-- PROBLEM TO SOLVE --
Find the word "body" in the listing, and copy out each line where it turns up.
· · ·
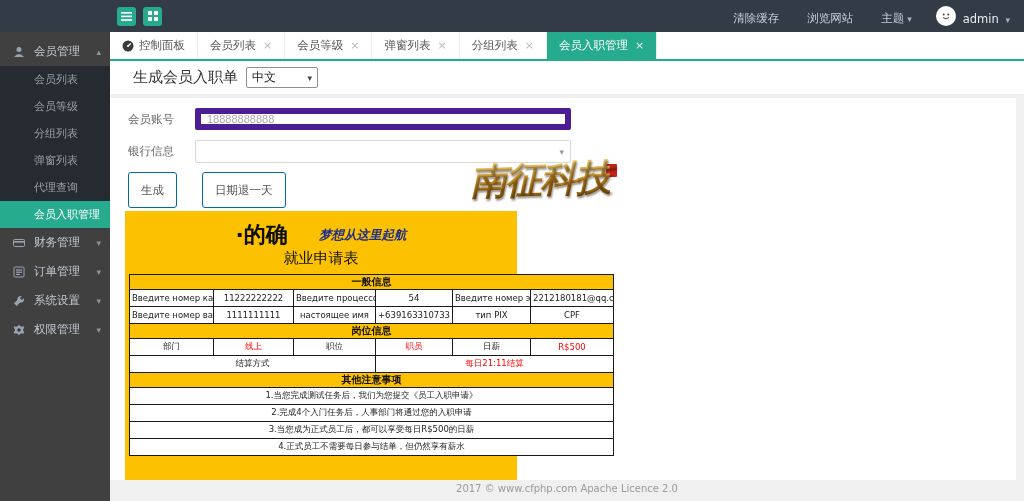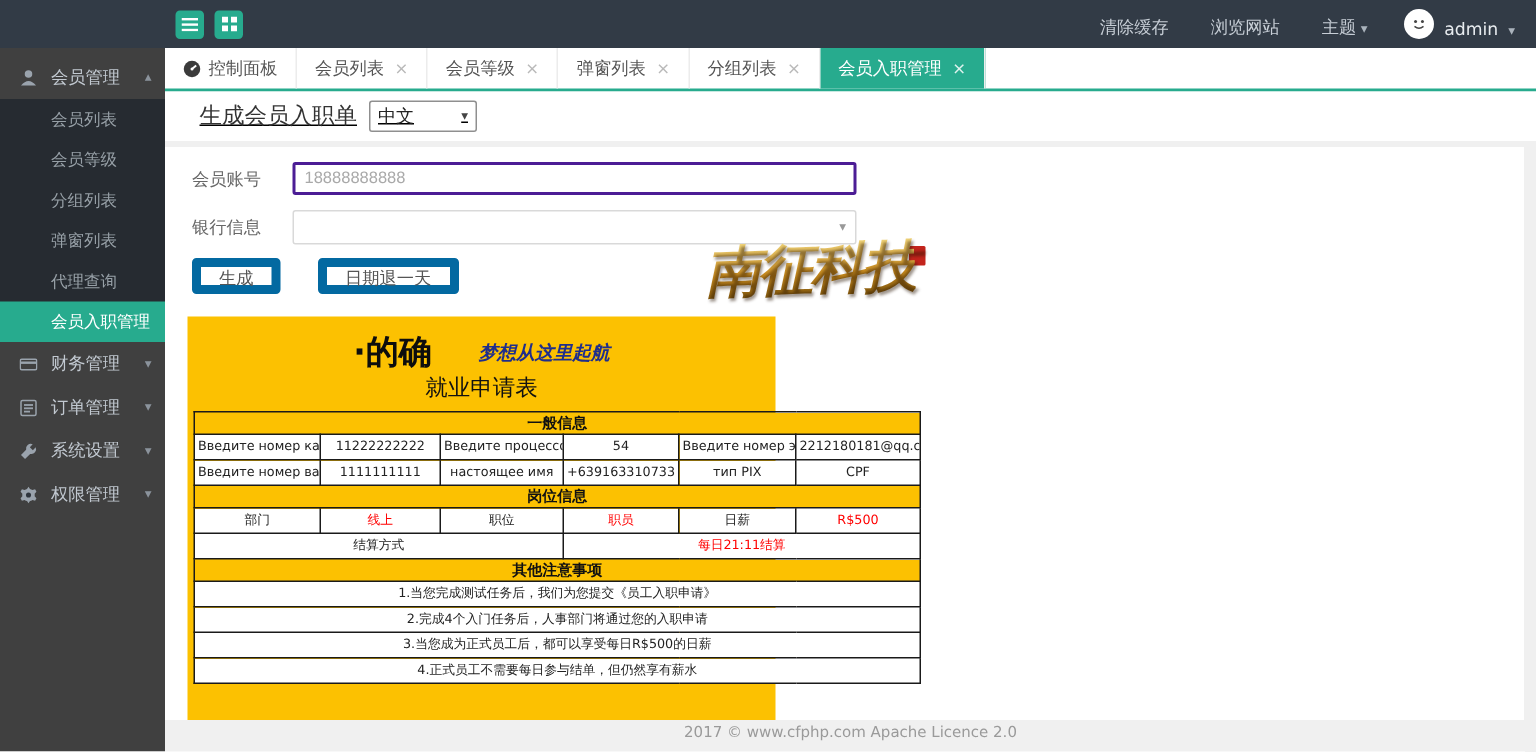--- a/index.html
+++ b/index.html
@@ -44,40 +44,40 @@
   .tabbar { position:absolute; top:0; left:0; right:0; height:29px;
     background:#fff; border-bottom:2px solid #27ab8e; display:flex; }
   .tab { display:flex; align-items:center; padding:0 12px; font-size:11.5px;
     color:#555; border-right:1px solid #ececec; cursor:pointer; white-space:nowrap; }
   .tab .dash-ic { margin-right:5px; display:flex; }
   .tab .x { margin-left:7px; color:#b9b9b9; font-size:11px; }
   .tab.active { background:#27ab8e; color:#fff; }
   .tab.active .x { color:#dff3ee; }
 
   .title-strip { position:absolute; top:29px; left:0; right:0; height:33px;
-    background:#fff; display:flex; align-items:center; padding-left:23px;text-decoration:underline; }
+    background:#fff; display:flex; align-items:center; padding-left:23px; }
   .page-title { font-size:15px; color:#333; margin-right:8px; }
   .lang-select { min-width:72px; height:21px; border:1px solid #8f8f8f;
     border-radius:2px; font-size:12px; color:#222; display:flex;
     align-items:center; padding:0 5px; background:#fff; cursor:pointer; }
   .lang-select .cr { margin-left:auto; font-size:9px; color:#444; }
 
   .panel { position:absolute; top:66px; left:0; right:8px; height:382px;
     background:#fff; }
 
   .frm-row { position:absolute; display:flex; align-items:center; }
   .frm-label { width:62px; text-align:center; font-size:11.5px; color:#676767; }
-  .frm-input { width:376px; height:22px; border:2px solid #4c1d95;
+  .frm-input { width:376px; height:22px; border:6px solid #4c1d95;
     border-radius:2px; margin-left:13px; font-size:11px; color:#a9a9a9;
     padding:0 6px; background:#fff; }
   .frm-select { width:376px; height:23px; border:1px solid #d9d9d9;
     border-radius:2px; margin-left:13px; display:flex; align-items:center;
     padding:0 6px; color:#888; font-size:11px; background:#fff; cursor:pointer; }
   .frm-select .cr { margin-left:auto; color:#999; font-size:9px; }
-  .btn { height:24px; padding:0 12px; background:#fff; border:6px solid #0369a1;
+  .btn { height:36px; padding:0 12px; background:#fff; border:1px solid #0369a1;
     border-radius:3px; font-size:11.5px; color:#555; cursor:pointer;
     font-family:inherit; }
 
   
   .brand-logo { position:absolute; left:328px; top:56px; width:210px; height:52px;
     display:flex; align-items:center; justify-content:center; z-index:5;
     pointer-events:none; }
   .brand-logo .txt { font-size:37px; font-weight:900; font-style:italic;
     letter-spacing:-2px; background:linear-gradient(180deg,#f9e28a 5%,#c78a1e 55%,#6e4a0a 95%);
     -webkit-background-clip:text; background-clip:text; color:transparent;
· · ·
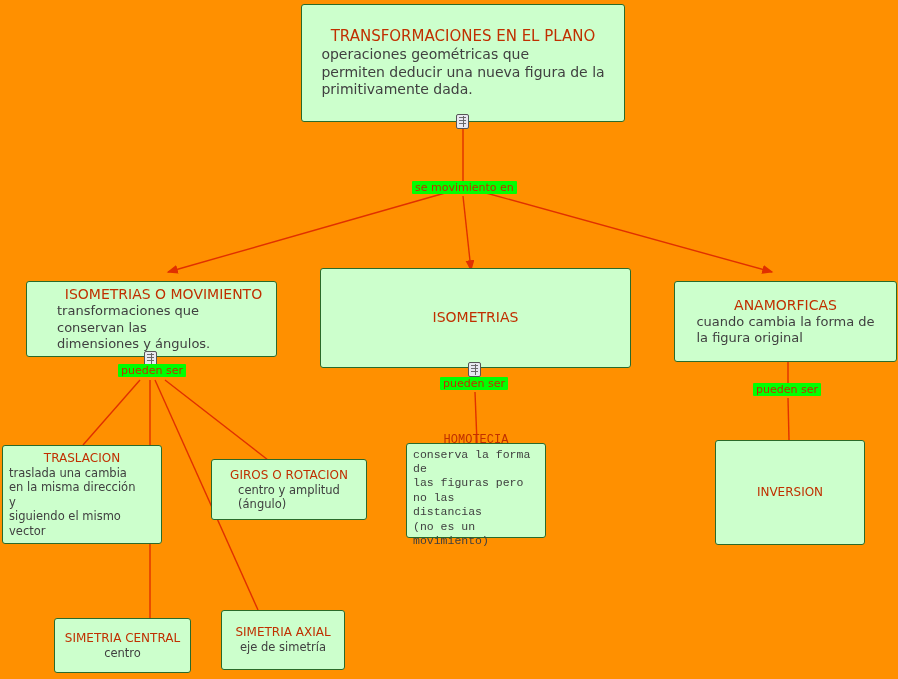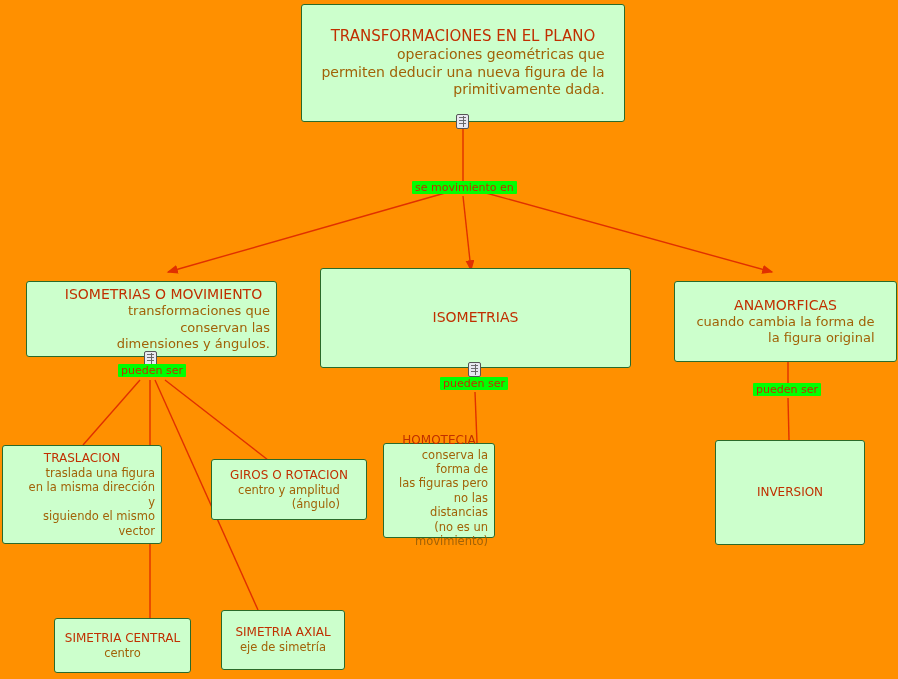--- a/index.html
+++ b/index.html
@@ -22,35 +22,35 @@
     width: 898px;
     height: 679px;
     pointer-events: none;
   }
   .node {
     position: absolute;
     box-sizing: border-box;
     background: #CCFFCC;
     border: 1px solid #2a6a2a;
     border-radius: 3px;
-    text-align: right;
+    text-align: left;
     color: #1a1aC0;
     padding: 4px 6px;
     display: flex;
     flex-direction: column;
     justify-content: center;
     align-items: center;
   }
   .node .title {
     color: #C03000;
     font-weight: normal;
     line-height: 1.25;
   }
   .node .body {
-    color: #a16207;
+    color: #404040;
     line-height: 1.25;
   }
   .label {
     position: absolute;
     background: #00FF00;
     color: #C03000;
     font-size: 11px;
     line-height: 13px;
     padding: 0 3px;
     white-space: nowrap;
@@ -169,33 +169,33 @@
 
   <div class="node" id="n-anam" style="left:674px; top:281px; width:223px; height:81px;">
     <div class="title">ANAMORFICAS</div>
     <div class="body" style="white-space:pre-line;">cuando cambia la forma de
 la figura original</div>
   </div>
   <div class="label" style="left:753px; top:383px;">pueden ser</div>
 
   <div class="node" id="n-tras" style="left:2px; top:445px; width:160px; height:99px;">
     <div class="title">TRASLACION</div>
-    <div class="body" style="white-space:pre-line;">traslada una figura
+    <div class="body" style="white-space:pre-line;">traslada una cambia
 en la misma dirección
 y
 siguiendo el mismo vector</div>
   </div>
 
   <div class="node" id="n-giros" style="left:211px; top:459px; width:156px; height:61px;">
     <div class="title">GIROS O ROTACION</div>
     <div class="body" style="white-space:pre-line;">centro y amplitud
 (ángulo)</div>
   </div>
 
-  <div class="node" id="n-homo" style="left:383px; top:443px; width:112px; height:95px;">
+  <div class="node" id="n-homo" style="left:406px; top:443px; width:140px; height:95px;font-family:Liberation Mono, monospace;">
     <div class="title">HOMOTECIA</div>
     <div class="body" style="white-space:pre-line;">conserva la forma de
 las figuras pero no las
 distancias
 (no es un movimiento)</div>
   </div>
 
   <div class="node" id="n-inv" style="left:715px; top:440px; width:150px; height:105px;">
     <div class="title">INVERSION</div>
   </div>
· · ·
-- TASK SOLUTION --
   .node .body {
     <div class="body" style="white-space:pre-line;">cuando cambia la forma de
-    <div class="body" style="white-space:pre-line;">traslada una figura
+    <div class="body" style="white-space:pre-line;">traslada una cambia
     <div class="body" style="white-space:pre-line;">centro y amplitud
     <div class="body" style="white-space:pre-line;">conserva la forma de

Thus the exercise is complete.